Just read up on it, and try to make something, the more you play around with them, the better scripting them you will get. Almost forgot, I made a Bot for AIM. Although it was triggered by keywords, that didn't work to well, because if that word came up in a chat session, it would automatically prompt the user with "Welcome to Urbansory, Please enter your inquiry.... " It kinda freaked a few buddies out, so i turned that one off.


----------



## michaelsanford (Jan 9, 2004)

Another side-note about AppleScript + voice commands: you can write an AppleScript called, say, "shut down please" with the code (tell application "Finder" to shut down) and place it in the speakable commands folder.
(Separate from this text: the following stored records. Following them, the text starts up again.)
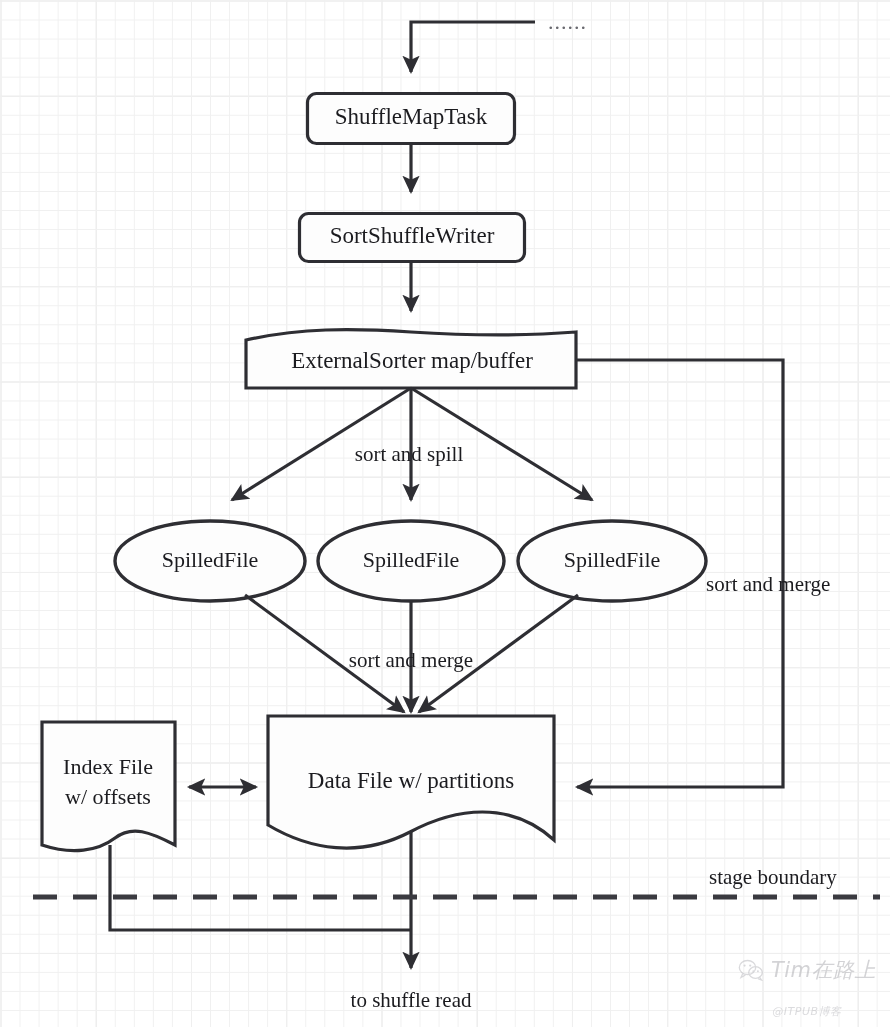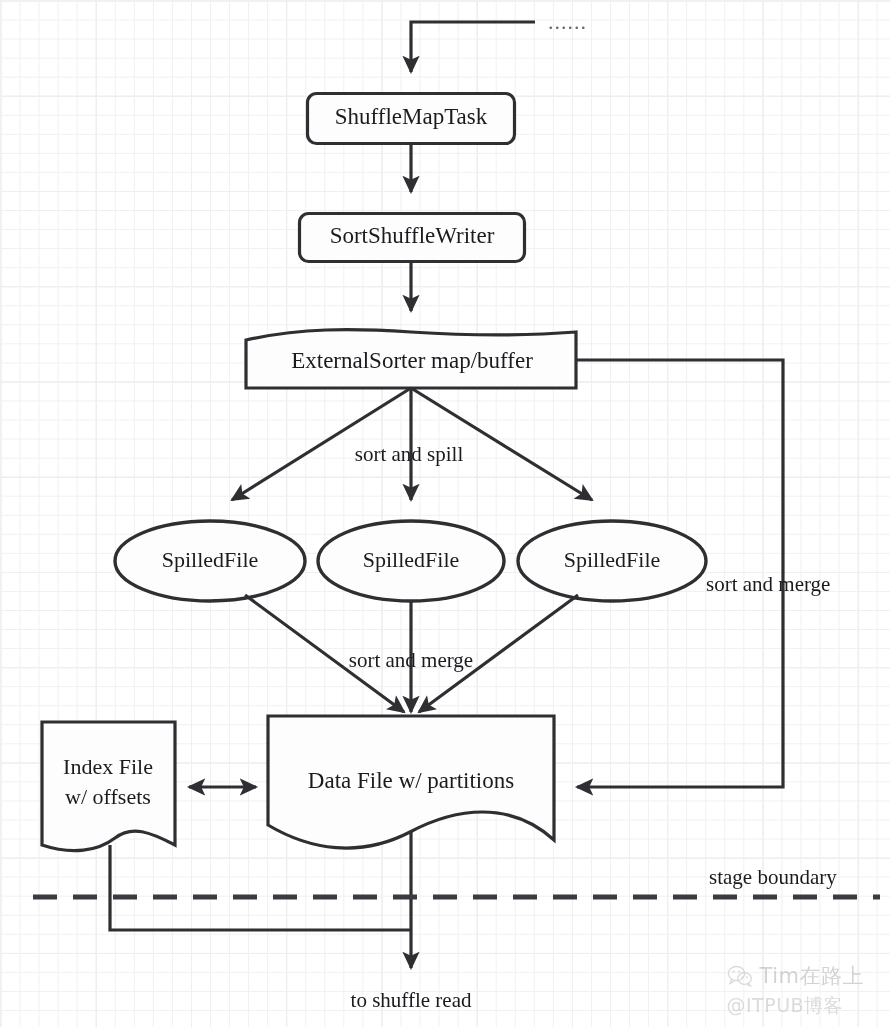--- a/index.html
+++ b/index.html
@@ -98,43 +98,44 @@
   .dots-label {
     font-family: "Liberation Serif", "DejaVu Serif", serif;
     font-size: 22px;
     fill: #6a6a70;
     letter-spacing: 1px;
     text-anchor: start;
     dominant-baseline: middle;
   }
   .watermark {
     position: absolute;
-    right: 26px;
+    right: 14px;
     bottom: 8px;
-    text-align: left;
+    text-align: center;
     opacity: 0.62;
     user-select: none;
+    font-style: italic;
   }
   .wm-row {
     display: flex;
     align-items: center;
     justify-content: flex-end;
     gap: 7px;
   }
   .wm-text {
     font-family: "DejaVu Sans", sans-serif;
     font-size: 21px;
     color: #b9b9bd;
     letter-spacing: 0.5px;
   }
   .wm-sub {
     font-family: "DejaVu Sans", sans-serif;
-    font-size: 19px;
+    font-size: 11px;
     color: #c6c6ca;
-    margin-top: 3px;
+    margin-top: 20px;
     letter-spacing: 0.5px;
   }
   .wm-icon { display: block; }
 </style>
 </head>
 <body>
 
 <div id="canvas">
 
   <svg id="diagram" viewBox="0 0 890 1027">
Then speak to your computer something like "Victoria, shut down please." {bing} and your computer will shut down, or perform whatever code you put into the AppleScript...

You can do anything with AppleScript.

My personal favourite is its use in XCode, since there's no way I'm going to learn Obj-C in this lifetime


----------



## Urbansory (Jan 9, 2004)

If i had a remote control home, i would seriously try to Applescript it, considering the software could run on X to talk to the home. A X home, that would be tight, use those voice commands that michaelsanford mentioned. I can definitely see myself working on that on the weekends, driving my family crazy.

I guess the first thing i need to complete would be iTunes in my car. I'm going to make a custom interface, use some applescripts, and somehow build or use a old G3 ibook to bring MacOSX into the car. I want a in dash display, touch screen will be so nice, but a majority of this projects budget goes to the new Chevy engine, big rims, killer paint job, and replacing the power hole.

i really want to get into XCode, I've been wanting to make a menu extra for the longest, just so i can learn how. Because me learning another language, such ac C, is just not going to happen.


----------



## symphonix (Jan 9, 2004)

Another nice bit of AppleScript is Folder Actions, which reappeared in Mac OS 10.2 after being absent since 9.2.2. Basically, these trigger a script when you do something to a folder. For instance, I've got one that uses GraphicConverter to create a preview icon for any picture that gets saved to my "Scans incoming" folder.


----------



## Urbansory (Jan 9, 2004)

I'm not sure whats wrong with the folder action i wrote, works fine outside the folder action trigger, but when i drop a file into the folder, i don't get my copy on my Back-Up partition.


----------



## symphonix (Jan 10, 2004)

Urbansory said:
			
		

> I'm not sure whats wrong with the folder action i wrote, works fine outside the folder action trigger, but when i drop a file into the folder, i don't get my copy on my Back-Up partition.



In the folder actions script folder, there is a script called "Enable Folder Actions", you have to run this to turn the Folder Actions system on.


----------



## Urbansory (Jan 10, 2004)

I did that, it's a coding mistake on my part i have yet to look deep into yet.


----------